If you’ve asked for text files PDFs or images, there will be additional directories containing those files. Files containing the OCRd text of the articles will be saved in a directory named text. These are just plain text files, stripped on any HTML. These files include some basic metadata in their file titles – the date of the article, the id number of the newspaper, and the id number of the article. So, for example, the filename 19460104-1002-206680758.txt tells you:

As you can see, you can use the newspaper and article ids to create direct links into Trove:

  • to a newspaper or gazette https://trove.nla.gov.au/newspaper/title/[newspaper id]
  • to an article http://nla.gov.au/nla.news-article[article id]
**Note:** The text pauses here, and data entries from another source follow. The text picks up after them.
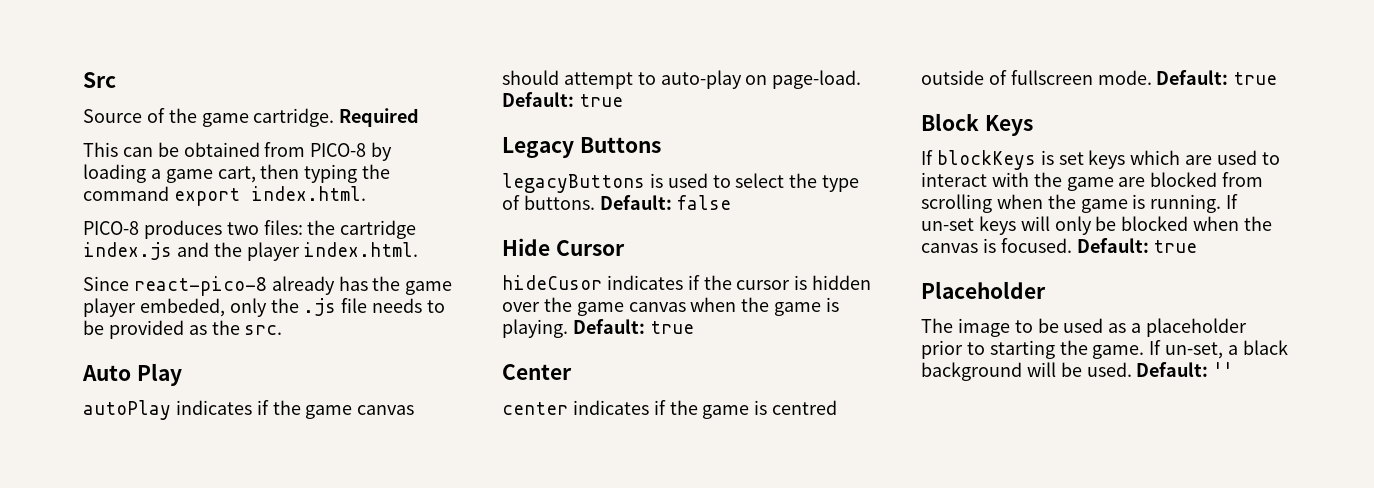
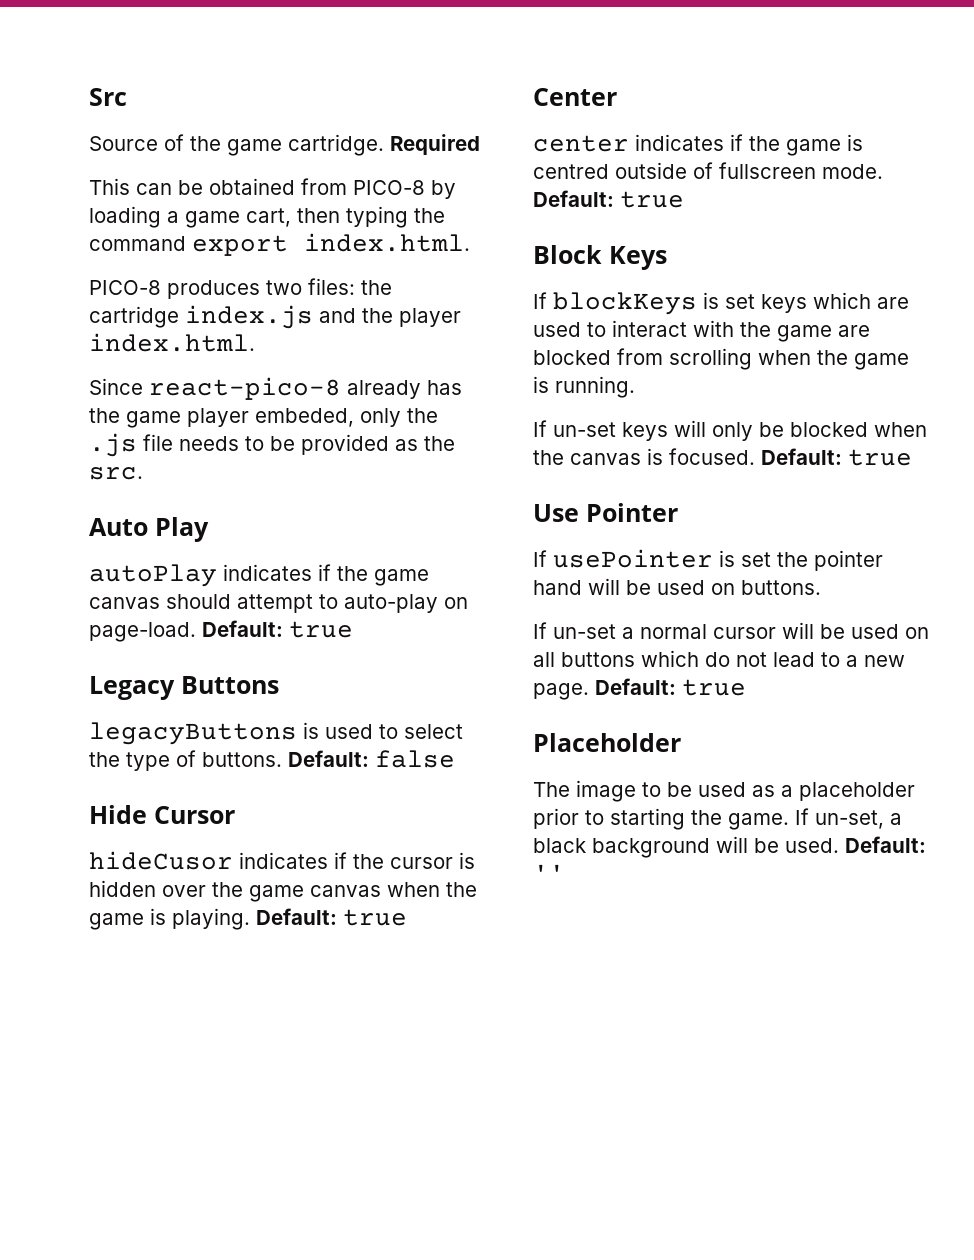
- If blockKeys is set keys which are used to interact with the game are blocked from scrolling when the game is running. If un-set keys will only be blocked when the canvas is focused.
+ If blockKeys is set keys which are used to interact with the game are blocked from scrolling when the game is running.
+ If un-set keys will only be blocked when the canvas is focused.
+ Use Pointer
+ If usePointer is set the pointer hand will be used on buttons.
+ If un-set a normal cursor will be used on all buttons which do not lead to a new page. Default: true

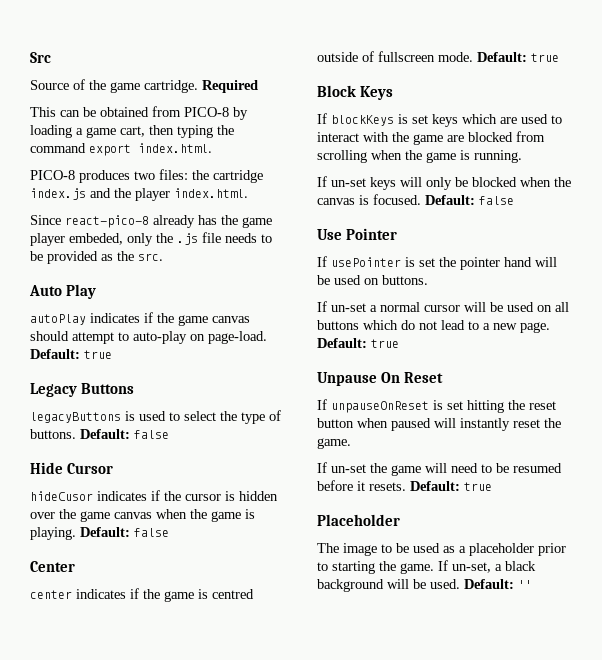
- hideCusor indicates if the cursor is hidden over the game canvas when the game is playing. Default: true
+ hideCusor indicates if the cursor is hidden over the game canvas when the game is playing. Default: false
- If un-set keys will only be blocked when the canvas is focused. Default: true
+ If un-set keys will only be blocked when the canvas is focused. Default: false
+ Unpause On Reset
+ If unpauseOnReset is set hitting the reset button when paused will instantly reset the game.
+ If un-set the game will need to be resumed before it resets. Default: true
Similarly, if you've asked for copies of the articles as images, they'll be in a directory named image. The image file names are similar to the text files, but with an extra id number for the page from which the image was extracted. So, for example, the image filename 19250411-460-140772994-11900413.jpg tells you:

Once you have your data you can start exploring! You'll find some Jupyter notebooks above that provide examples of analysing and visualising both the metadata and the full text.

Run these notebooks

There are a number of different ways to use these notebooks. Binder is quickest and easiest, but it doesn't save your data. I've listed the options below from easiest to most complicated (requiring more technical knowledge).

Using ARDC Binder

Launch on ARDC Binder

Click on the button above to launch the notebooks in this repository using the ARDC Binder service. This is a free service available to researchers in Australian universities. You'll be asked to log in with your university credentials. Note that sessions will close if you stop using the notebooks, and no data will be preserved. Make sure you download any changed notebooks or harvested data that you want to save.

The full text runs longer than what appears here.